— RECORDS PROVIDED —
--------------------------------

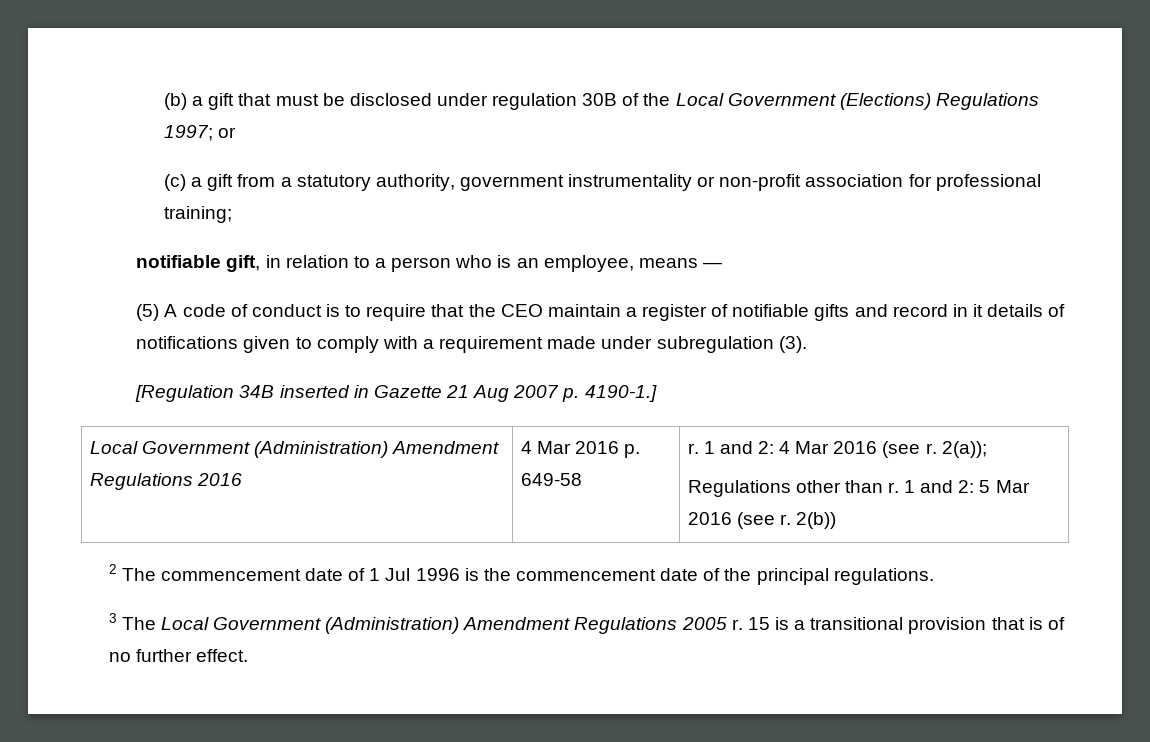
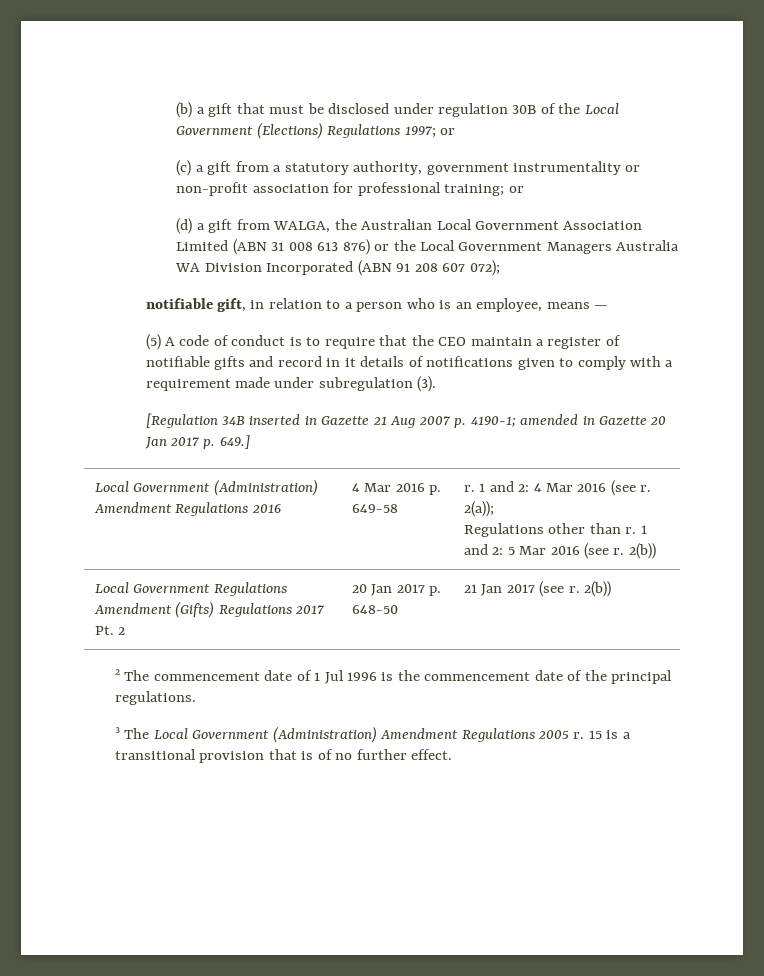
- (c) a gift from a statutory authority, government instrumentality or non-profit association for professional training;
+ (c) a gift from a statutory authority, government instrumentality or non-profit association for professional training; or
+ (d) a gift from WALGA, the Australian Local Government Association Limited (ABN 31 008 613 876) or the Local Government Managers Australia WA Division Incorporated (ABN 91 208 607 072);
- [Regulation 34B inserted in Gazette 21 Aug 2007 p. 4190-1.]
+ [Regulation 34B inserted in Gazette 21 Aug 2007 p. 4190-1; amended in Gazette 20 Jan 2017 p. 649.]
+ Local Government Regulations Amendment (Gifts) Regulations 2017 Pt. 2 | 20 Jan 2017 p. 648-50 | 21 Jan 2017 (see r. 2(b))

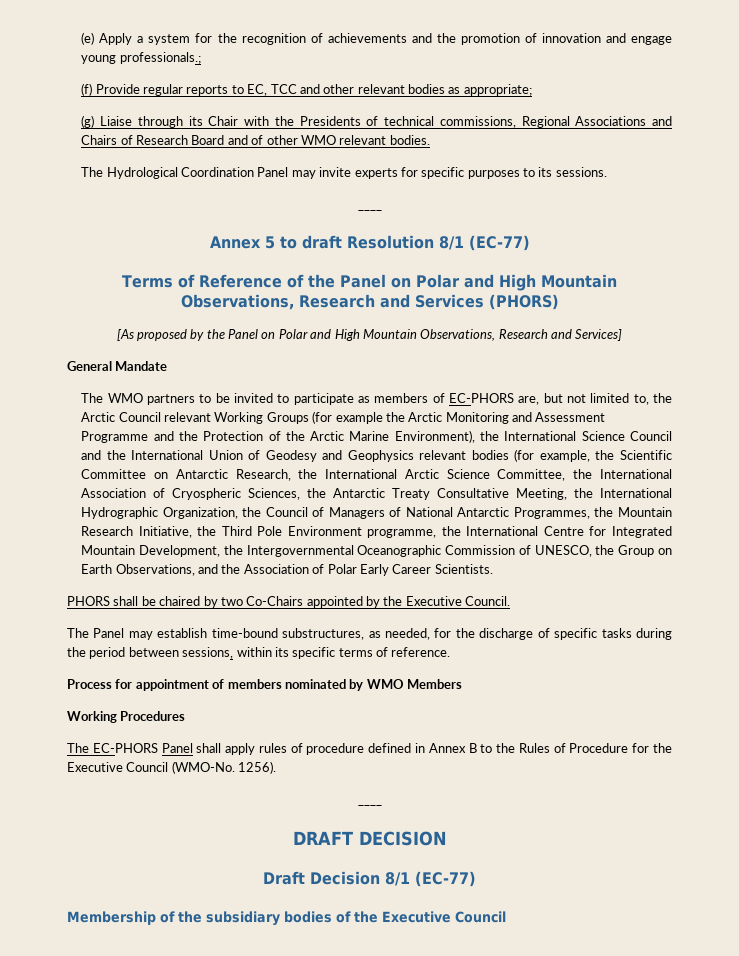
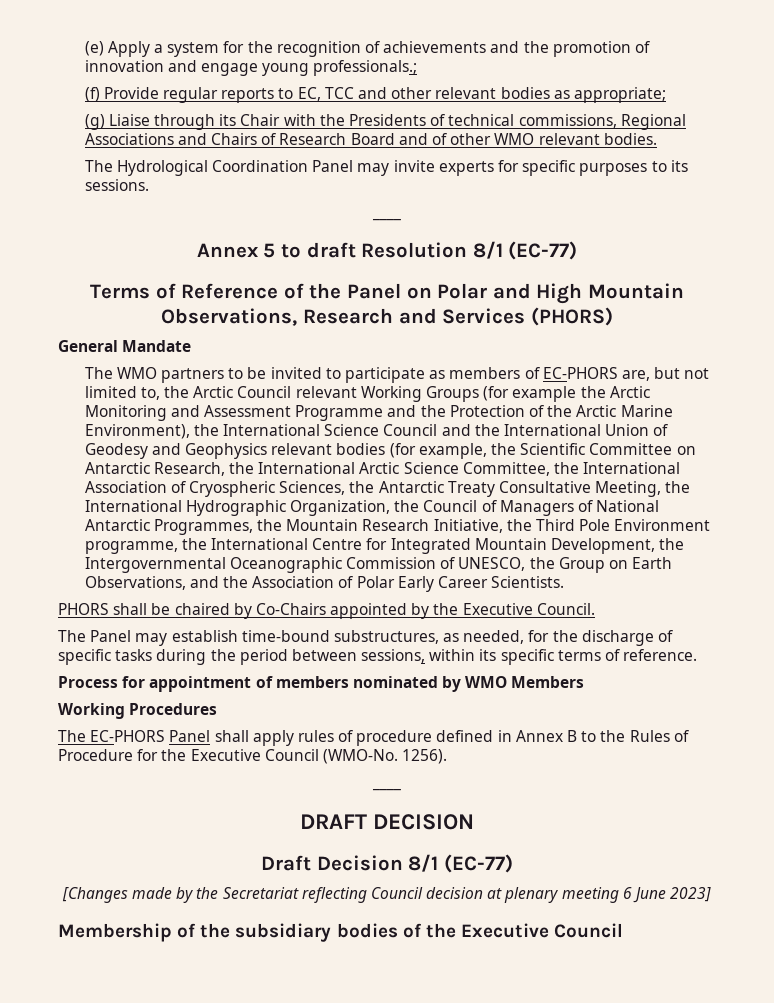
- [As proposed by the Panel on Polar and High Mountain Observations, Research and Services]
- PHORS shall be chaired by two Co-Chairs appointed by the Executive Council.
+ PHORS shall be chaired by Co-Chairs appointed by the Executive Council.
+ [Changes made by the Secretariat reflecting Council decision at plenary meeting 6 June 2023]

--------------------------------

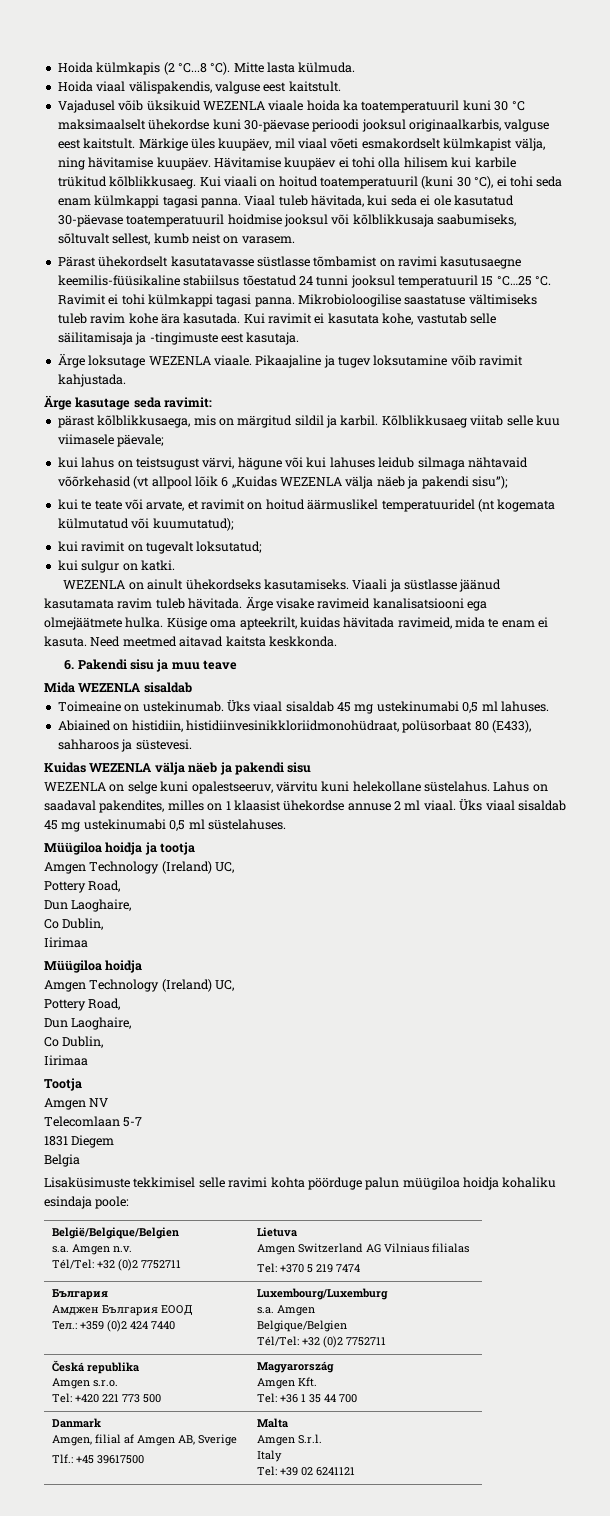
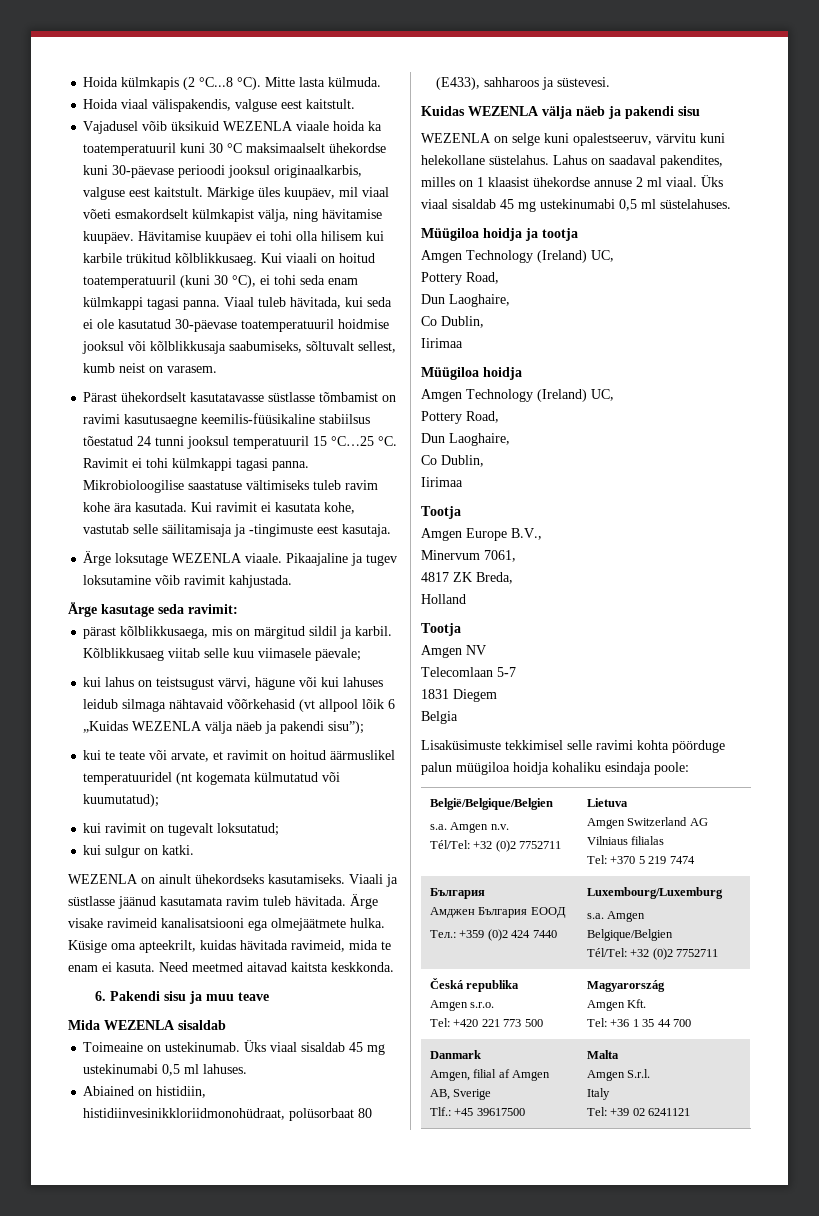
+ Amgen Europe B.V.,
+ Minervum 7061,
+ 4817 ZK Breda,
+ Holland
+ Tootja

--------------------------------

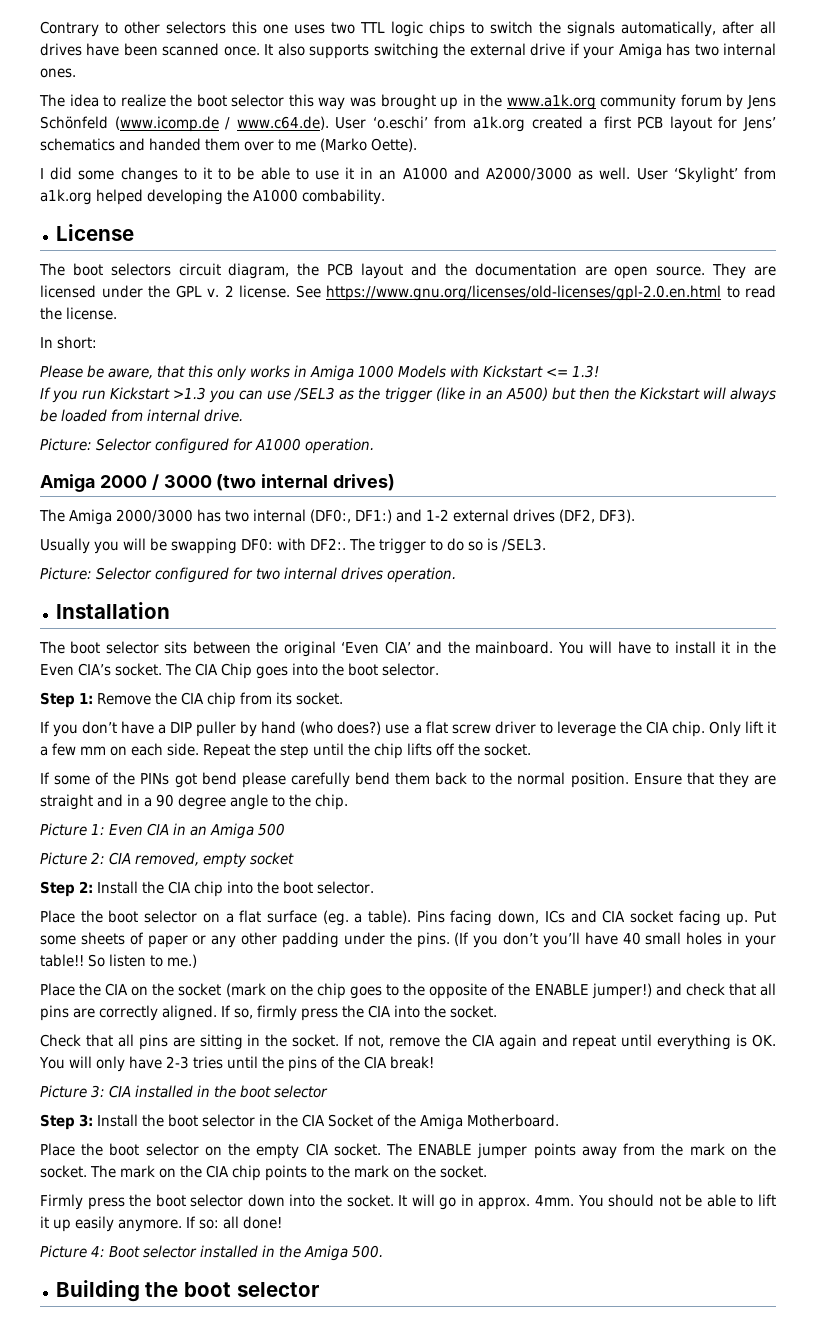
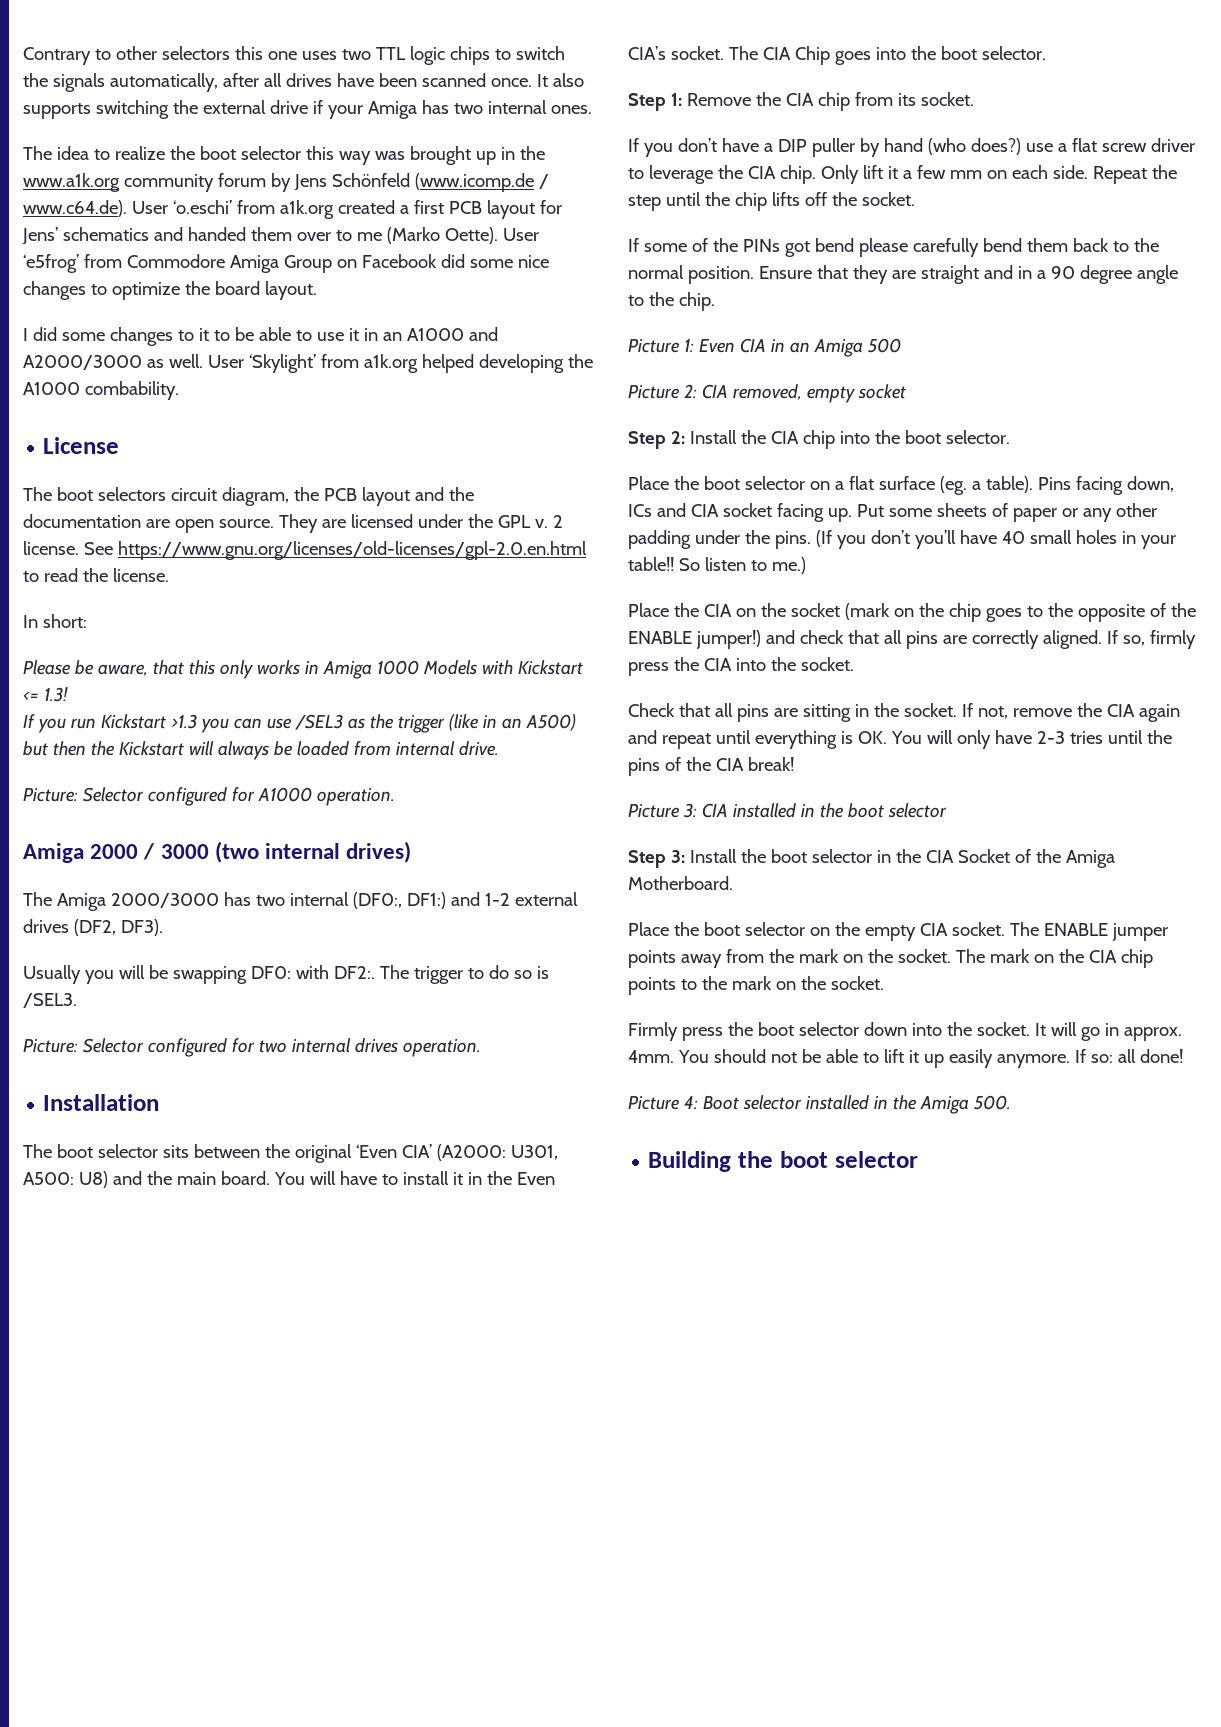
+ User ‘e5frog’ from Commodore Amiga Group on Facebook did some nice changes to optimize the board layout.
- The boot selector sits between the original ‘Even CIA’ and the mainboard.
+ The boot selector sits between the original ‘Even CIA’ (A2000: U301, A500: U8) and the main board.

--------------------------------

— TASK ITEM —
From the material above, retype precisely the lines between the line holding "- [As proposed" and the line holding "6 June 2023]", inclusive, and nothing beyond them.

— EXERCISE OUTPUT —
- [As proposed by the Panel on Polar and High Mountain Observations, Research and Services]
- PHORS shall be chaired by two Co-Chairs appointed by the Executive Council.
+ PHORS shall be chaired by Co-Chairs appointed by the Executive Council.
+ [Changes made by the Secretariat reflecting Council decision at plenary meeting 6 June 2023]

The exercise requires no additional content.